Change detection data:
■ ■ ■ ■

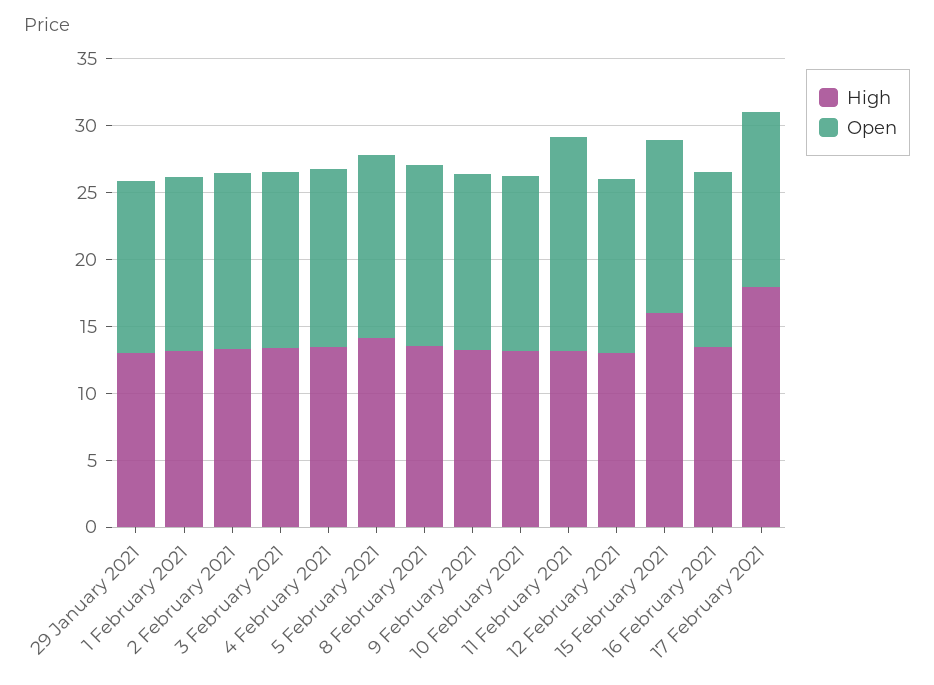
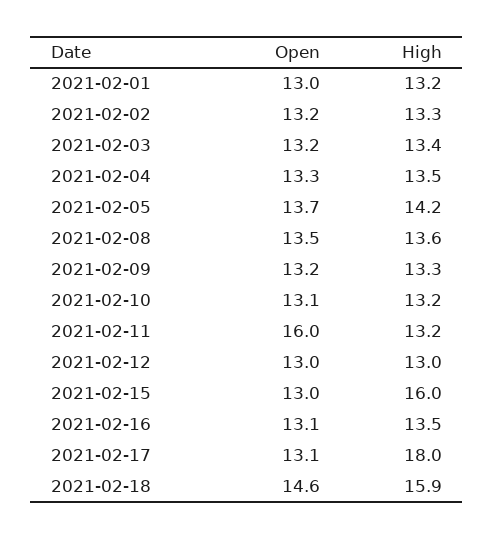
High, 29 January 2021: 13 -> none
Open, 29 January 2021: 13 -> none
Open, 2021-02-18: none -> 14.6
High, 2021-02-18: none -> 15.9

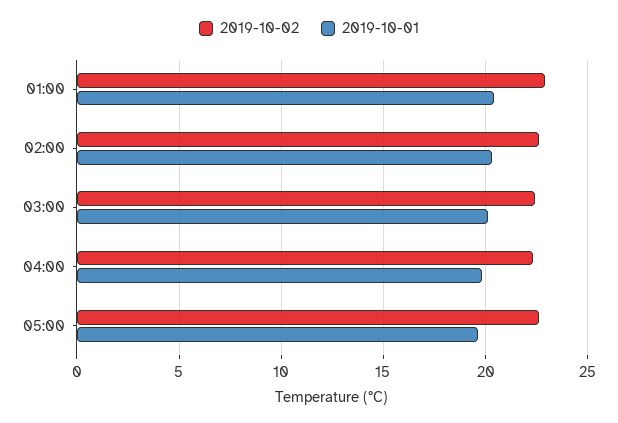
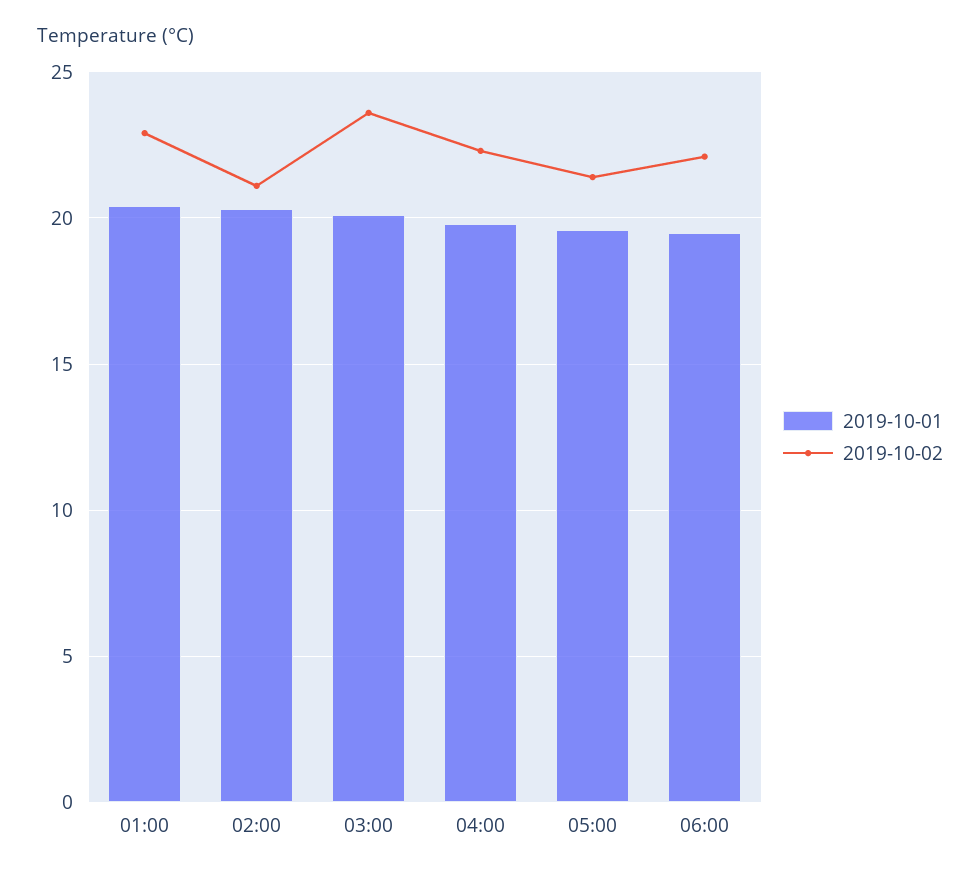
2019-10-02, 02:00: 22.5 -> 21
2019-10-02, 03:00: 22.5 -> 23.5
2019-10-02, 05:00: 22.5 -> 21.5
2019-10-01, 06:00: none -> 19.5
2019-10-02, 06:00: none -> 22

■ ■ ■ ■

• _Exercise_:
Whatever lies between the line containing "2019-10-02, 02:00: 22.5 -> 21" and the final line above, both included, must be returned exactly.

• _Result for this exercise_:
2019-10-02, 02:00: 22.5 -> 21
2019-10-02, 03:00: 22.5 -> 23.5
2019-10-02, 05:00: 22.5 -> 21.5
2019-10-01, 06:00: none -> 19.5
2019-10-02, 06:00: none -> 22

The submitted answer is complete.